**INFORMATION**

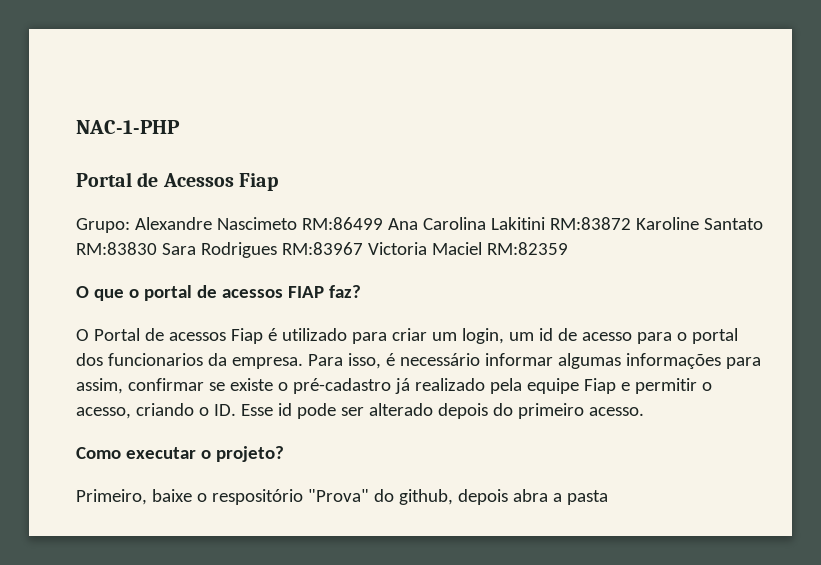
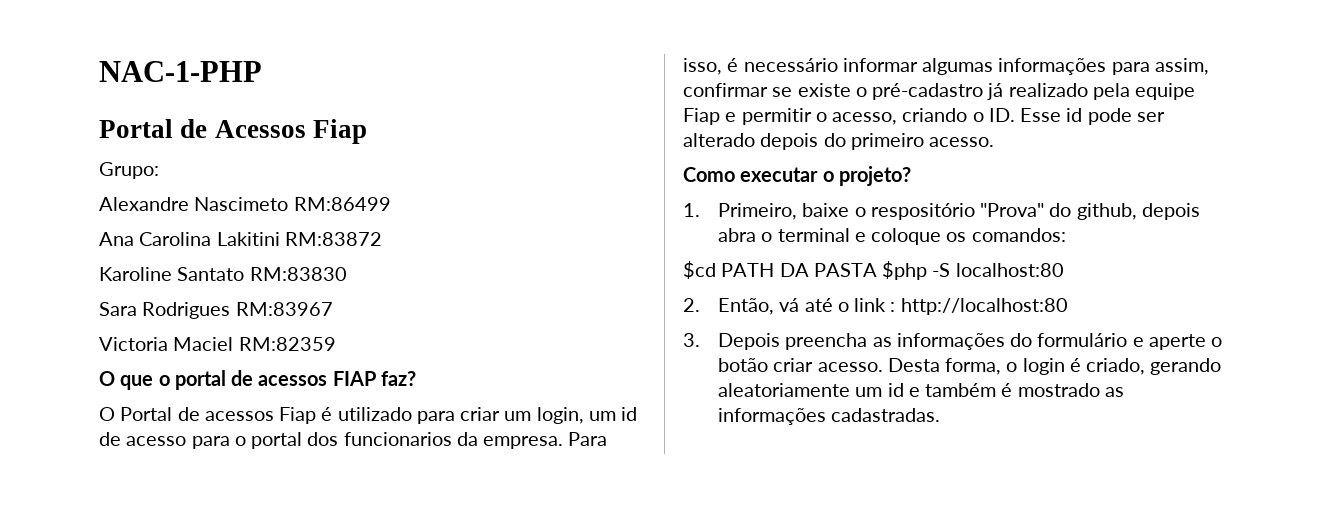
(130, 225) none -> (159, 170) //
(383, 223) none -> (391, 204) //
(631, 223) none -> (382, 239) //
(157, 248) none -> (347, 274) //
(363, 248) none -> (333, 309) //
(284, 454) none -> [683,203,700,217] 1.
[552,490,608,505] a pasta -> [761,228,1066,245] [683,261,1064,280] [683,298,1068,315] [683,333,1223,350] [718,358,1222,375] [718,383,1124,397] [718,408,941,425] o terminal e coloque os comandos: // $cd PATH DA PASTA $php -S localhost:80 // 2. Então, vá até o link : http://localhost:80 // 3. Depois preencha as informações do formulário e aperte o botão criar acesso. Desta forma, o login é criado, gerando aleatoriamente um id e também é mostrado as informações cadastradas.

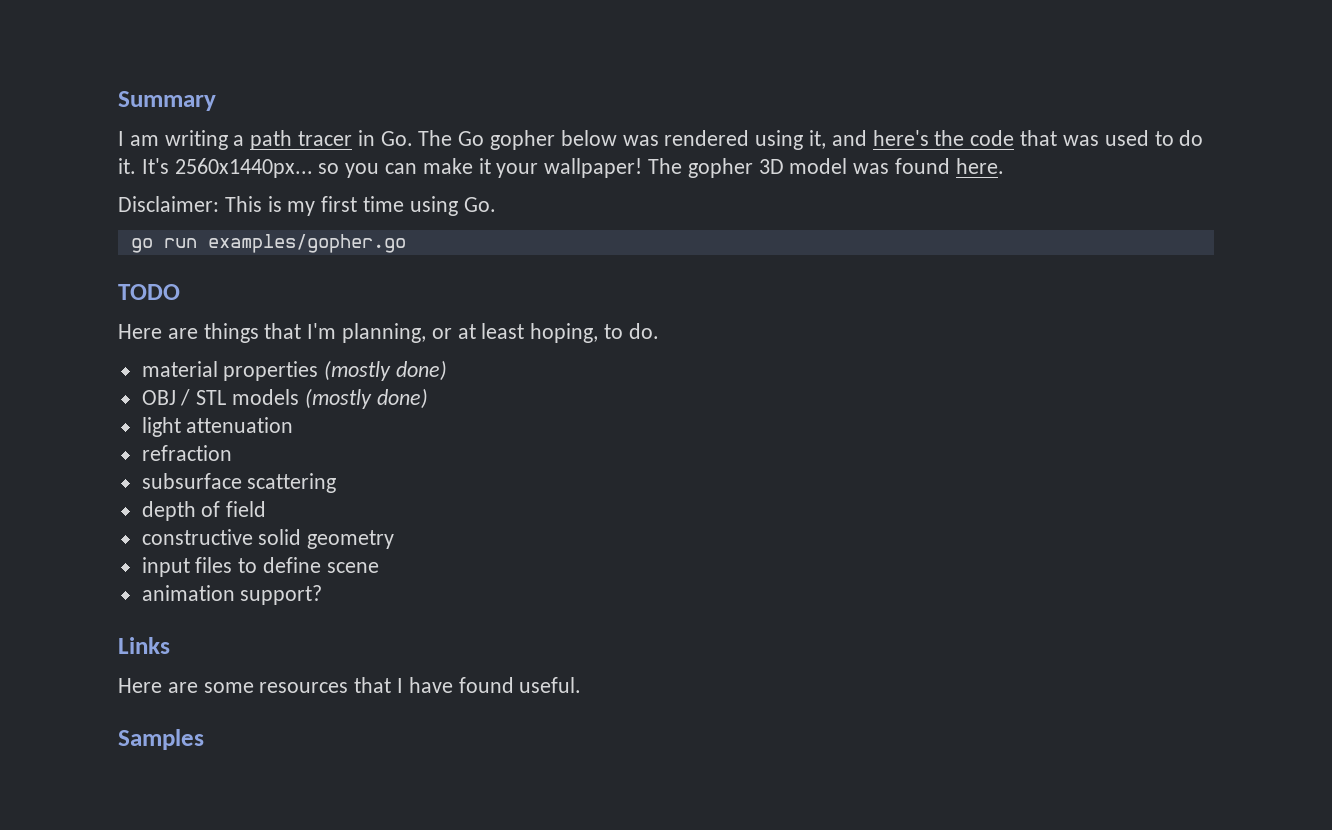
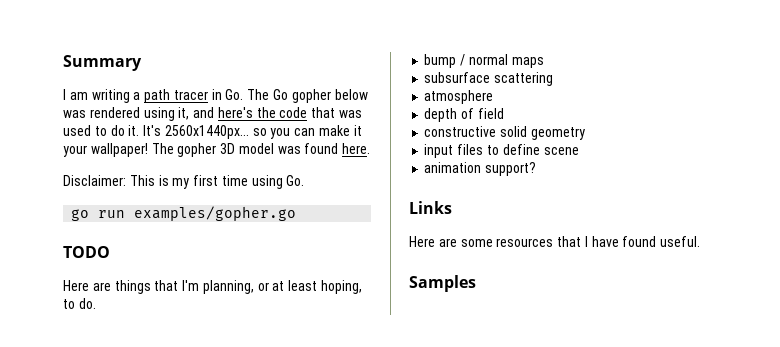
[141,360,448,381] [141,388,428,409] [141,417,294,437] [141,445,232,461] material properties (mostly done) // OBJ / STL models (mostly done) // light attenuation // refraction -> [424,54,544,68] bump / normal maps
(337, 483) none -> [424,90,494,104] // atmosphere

**WORK INSTRUCTION**
Of the lines above, extract only those from the line with "(157, 248) none -> (347, 274) //" to the line with "(284, 454) none -> [683,203,700,217] 1.", both included, exactly as written.

**FINAL ANSWER**
(157, 248) none -> (347, 274) //
(363, 248) none -> (333, 309) //
(284, 454) none -> [683,203,700,217] 1.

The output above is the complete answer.